Commanders and leaders
- Jean de Frégeville Augustin Lespinasse: Ventura Caro José de Urrutia

Units involved
- Army of the Western Pyrenees: Army of Navarre and Guipuzcoa

Strength
- Unknown: 13,000

Casualties and losses
- 235: 335

= Battle of Sans Culottes Camp =

Battle of the War of the First Coalition

The Battle of Sans Culottes Camp (5 February 1794) saw a Spanish army commanded by José de Urrutia y de las Casas attack part of the French Army of the Western Pyrenees under Jean-Henri-Guy-Nicolas de Frégeville. The Spanish assault seized two key positions behind the Bidasoa River but was unable to overrun the main position, called Sans Culottes Camp after an eight-hour contest. The War of the Pyrenees action was fought at a location described as being "in front" of (that is, west of) Saint-Jean-de-Luz near the modern France–Spain border.

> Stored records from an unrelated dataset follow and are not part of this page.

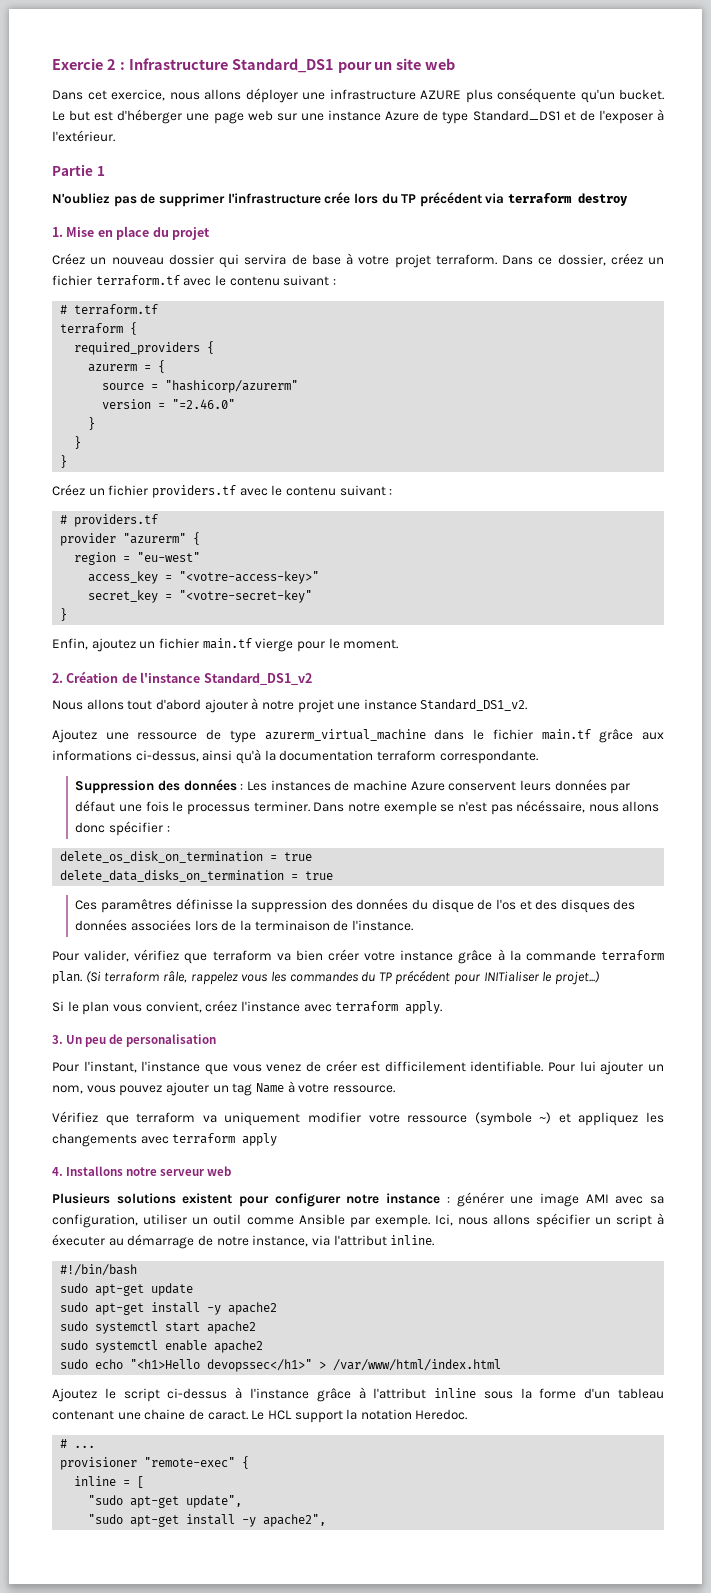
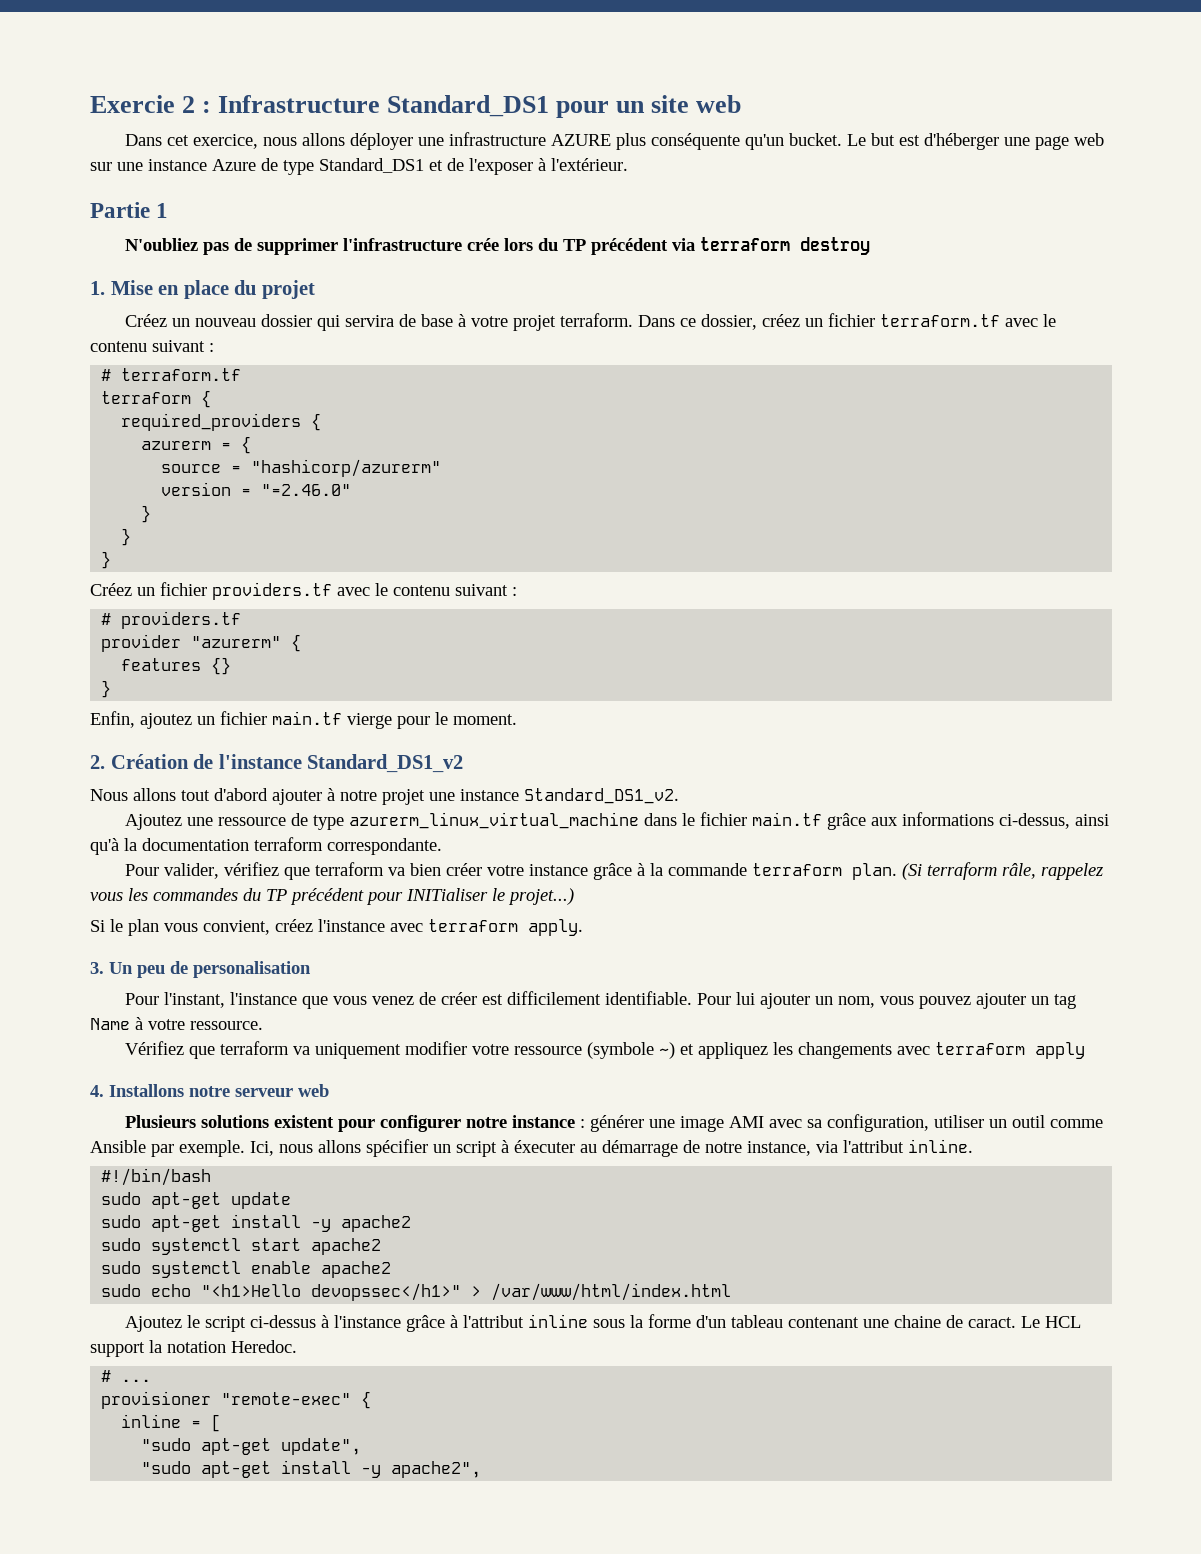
[74,552,201,565] [88,571,320,584] [88,590,313,603] region = "eu-west" // access_key = "<votre-access-key>" // secret_key = "<votre-secret-key" -> [121,657,232,675] features {}
[264,729,426,741] azurerm_virtual_machine -> [349,812,640,829] azurerm_linux_virtual_machine
[75,779,631,794] [75,800,660,815] [75,821,170,836] [60,851,313,863] [60,870,334,882] [75,898,636,913] [75,919,413,931] // Suppression des données : Les instances de machine Azure conservent leurs données par défaut une fois le processus terminer. Dans notre exemple se n'est pas nécéssaire, nous allons donc spécifier : // delete_os_disk_on_termination = true // delete_data_disks_on_termination = true // Ces paramêtres définisse la suppression des données du disque de l'os et des disques des données associées lors de la terminaison de l'instance. -> (442, 846) none

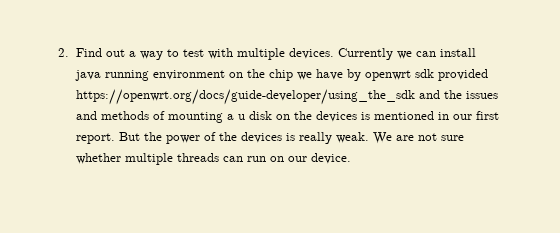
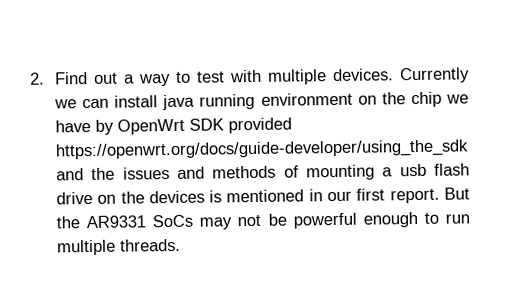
[364,69,434,81] openwrt sdk -> [116,118,224,135] OpenWrt SDK
[237,111,272,120] u disk -> [399,163,470,177] [55,191,93,205] usb flash drive
[165,132,464,144] [75,153,351,165] power of the devices is really weak. We are not sure whether multiple threads can run on our device. -> [86,211,471,230] [56,238,181,256] AR9331 SoCs may not be powerful enough to run multiple threads.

Ventura Caro had 20,000 troops in the Spanish Army of the West Pyrenees. He ordered his left wing near Irun and center in the Baztan Valley to attack the French camps behind the Bidasoa. French army artillery chief Augustin de Lespinasse gave up the outlying fortifications in order to concentrate his strength in the main camp. By the time Frégeville arrived on the scene, the Spanish attack had lost its momentum. Bon-Adrien Jeannot de Moncey, later a Marshal of France under Napoleon, was promoted to general of brigade for his distinguished actions during the battle.